As I came to find out through my own digging, in this country we had very little in terms of a reliable national body of statistics in this area prior to 1981. It was in that year that the Department of Justice, Bureau of Justice Statistics published a report on veterans in prison in the form of a six-page bulletin. The bulletin noted no difference between incarceration rates for veterans versus members of the general population. The observation was later echoed in the press release issued prior to the release of the second DOJ report in 2000.
I began looking to see if this data contained methodological flaws and/or possible oversights. The first consideration would be whether the Veterans population could be considered equivalent to the general population. One salient difference that struck me was that people in the military were “pre-screened” prior to military service at point of enlistment or draft. For instance, someone with a diagnosed serious mental illness – which we know to be correlated with more justice involvement in the general population – would have most likely not been eligible to serve. And someone with serious prior justice involvement – another characteristic that makes a person statistically higher risk for future arrest or incarceration – also wouldn’t be accepted into the military. Given these significant differences in the two populations, incarceration rates between veterans and the general population should be expected to be different: veterans should be expected to have lower rates of incarceration. That they reportedly have similar rates should have been of note.

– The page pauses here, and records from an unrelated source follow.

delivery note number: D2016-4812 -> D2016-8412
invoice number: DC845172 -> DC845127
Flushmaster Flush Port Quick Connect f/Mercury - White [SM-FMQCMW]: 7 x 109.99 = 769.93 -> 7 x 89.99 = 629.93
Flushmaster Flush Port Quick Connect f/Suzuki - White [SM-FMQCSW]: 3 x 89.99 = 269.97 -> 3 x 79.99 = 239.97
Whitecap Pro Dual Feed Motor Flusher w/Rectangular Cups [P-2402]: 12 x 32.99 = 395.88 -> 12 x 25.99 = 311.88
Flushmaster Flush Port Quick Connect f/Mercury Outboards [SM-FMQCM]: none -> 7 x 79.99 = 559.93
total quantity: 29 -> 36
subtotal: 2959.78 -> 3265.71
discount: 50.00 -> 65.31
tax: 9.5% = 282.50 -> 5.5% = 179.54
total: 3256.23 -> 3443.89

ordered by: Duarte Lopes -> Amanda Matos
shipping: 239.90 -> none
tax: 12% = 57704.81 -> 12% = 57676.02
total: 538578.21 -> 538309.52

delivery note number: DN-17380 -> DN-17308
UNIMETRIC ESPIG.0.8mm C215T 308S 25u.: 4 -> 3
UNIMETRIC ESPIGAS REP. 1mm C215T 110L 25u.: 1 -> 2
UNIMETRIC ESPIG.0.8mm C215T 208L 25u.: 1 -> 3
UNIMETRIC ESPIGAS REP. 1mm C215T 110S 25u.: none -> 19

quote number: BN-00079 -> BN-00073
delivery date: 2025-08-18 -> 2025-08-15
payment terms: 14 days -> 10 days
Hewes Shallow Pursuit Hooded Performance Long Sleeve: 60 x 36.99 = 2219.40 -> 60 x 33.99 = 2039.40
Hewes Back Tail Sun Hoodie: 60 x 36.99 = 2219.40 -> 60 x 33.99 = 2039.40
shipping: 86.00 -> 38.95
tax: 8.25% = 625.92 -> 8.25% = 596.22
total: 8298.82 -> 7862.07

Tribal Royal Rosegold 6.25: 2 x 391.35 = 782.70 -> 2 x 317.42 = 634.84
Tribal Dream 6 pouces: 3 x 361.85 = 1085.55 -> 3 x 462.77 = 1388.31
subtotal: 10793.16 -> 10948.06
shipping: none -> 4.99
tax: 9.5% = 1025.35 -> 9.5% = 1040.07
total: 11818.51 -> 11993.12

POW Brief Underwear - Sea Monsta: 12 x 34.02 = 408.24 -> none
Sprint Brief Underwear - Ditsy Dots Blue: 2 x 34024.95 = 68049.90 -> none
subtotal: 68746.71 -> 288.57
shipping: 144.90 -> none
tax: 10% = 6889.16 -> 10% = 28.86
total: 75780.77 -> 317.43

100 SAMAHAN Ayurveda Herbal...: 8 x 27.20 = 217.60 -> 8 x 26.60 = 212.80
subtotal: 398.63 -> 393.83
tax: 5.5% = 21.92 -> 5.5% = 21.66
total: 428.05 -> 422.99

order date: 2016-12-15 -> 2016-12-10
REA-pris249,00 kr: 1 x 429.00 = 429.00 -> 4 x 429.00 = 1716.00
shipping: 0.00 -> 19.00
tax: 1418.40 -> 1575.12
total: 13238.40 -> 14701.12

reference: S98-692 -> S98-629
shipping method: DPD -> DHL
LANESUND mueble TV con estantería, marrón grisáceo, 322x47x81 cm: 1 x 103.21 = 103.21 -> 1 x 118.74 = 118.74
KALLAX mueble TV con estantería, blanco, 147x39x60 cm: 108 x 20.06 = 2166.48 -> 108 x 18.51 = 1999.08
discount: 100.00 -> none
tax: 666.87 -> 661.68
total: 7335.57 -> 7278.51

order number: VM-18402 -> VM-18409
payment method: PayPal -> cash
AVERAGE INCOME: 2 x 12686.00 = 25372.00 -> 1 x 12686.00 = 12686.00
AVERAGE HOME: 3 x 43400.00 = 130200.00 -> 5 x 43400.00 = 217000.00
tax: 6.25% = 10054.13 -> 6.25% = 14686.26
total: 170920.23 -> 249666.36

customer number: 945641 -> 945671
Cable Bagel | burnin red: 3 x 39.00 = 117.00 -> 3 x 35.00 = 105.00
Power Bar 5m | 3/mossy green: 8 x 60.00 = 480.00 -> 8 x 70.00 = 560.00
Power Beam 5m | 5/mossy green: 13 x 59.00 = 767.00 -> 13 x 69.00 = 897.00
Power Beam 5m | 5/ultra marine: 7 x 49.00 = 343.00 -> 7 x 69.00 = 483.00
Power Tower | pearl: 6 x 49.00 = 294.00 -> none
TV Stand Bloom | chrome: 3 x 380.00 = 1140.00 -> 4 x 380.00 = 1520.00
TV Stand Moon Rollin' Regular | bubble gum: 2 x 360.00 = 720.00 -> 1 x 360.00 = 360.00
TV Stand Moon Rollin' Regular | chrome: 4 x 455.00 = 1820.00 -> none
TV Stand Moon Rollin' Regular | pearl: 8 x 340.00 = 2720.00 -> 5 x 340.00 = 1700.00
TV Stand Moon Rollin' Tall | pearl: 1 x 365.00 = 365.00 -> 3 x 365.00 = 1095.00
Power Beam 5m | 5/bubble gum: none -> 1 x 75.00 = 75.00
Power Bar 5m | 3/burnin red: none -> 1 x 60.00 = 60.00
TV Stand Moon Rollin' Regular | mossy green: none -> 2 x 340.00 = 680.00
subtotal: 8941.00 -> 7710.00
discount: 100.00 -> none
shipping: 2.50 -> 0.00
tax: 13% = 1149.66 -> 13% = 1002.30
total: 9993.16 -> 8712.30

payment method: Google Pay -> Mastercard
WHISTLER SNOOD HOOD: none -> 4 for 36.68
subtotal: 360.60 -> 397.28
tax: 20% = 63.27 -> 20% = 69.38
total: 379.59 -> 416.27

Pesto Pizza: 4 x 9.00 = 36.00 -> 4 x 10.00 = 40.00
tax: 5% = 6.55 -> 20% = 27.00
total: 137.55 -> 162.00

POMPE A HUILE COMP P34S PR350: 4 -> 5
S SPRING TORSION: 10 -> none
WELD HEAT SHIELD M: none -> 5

Regarding the data itself, people are not required to declare whether they are veterans when they are arrested or become incarcerated. We therefore have to date relied on surveys. The DOJ-BJS 2000 and 2004 (released in 2007) surveys, done in conjunction with the U.S. Census Bureau, were based upon contact with one percent of all state and federal prison inmates. Of our more than 12,000 state and federal prison facilities, the surveys were conducted in a mere 254 facilities, the identify of which has not been released. This is a problem when one considers that in many states there may be facilities which take higher numbers of inmates who are veterans – for example, around military bases. It is critically important to know in which prisons the surveys were conducted if we are to state with any degree of certainty a difference or similitude in incarceration rates between veterans and general population members.
A further set of concerns arises when we stop to consider what we mean by justice contact for veterans. Are we referring to federal and state prison inmates alone, or do we also include those locally incarcerated and those on probation and parole? What about arrests? The next DOJ-BJS survey is not slated to be conducted until the year 2013 and, based on the prior surveys, will probably not be publicly released until the year 2015. Needless to say, obtaining even a marginal understanding of the emerging picture for veterans in justice will come too late for far too many. Aside from the DOJ and BJS, the Veterans Administration is another possible source of information. However, to date there has been a level of resistance toward the release of any data-sets at all.
Finally, another array of concerns and questions arises around the issue of ethnic and racial statistics. During the Vietnam era, the percentage of “minority” service members within the totality of our Armed Forces was at 15%. In today’s Armed Forces, however, over 40% are soldiers of color. Despite a number of longitudinal studies conducted in the wake of Vietnam, which noted distinctive characteristics for minority population veterans – particularly with regard to such germane topical areas as a culturally-specific resistance to mental health care treatment and diagnosis – very little action has been undertaken to address the concerns raised. In terms of the statistical picture necessary to fully understand possible disparate justice involvement by veterans of color, in the DOJ-BJS Bulletin from 1981 it was noted that nine States did not distinguish between Hispanic-Latino and Caucasian veterans. In the latter surveys, it was noted that Latino veterans were incarcerated at a higher rate than Latino non-veterans, but failed to clarify whether the previously omitted data-sets from the aforementioned nine states were then included.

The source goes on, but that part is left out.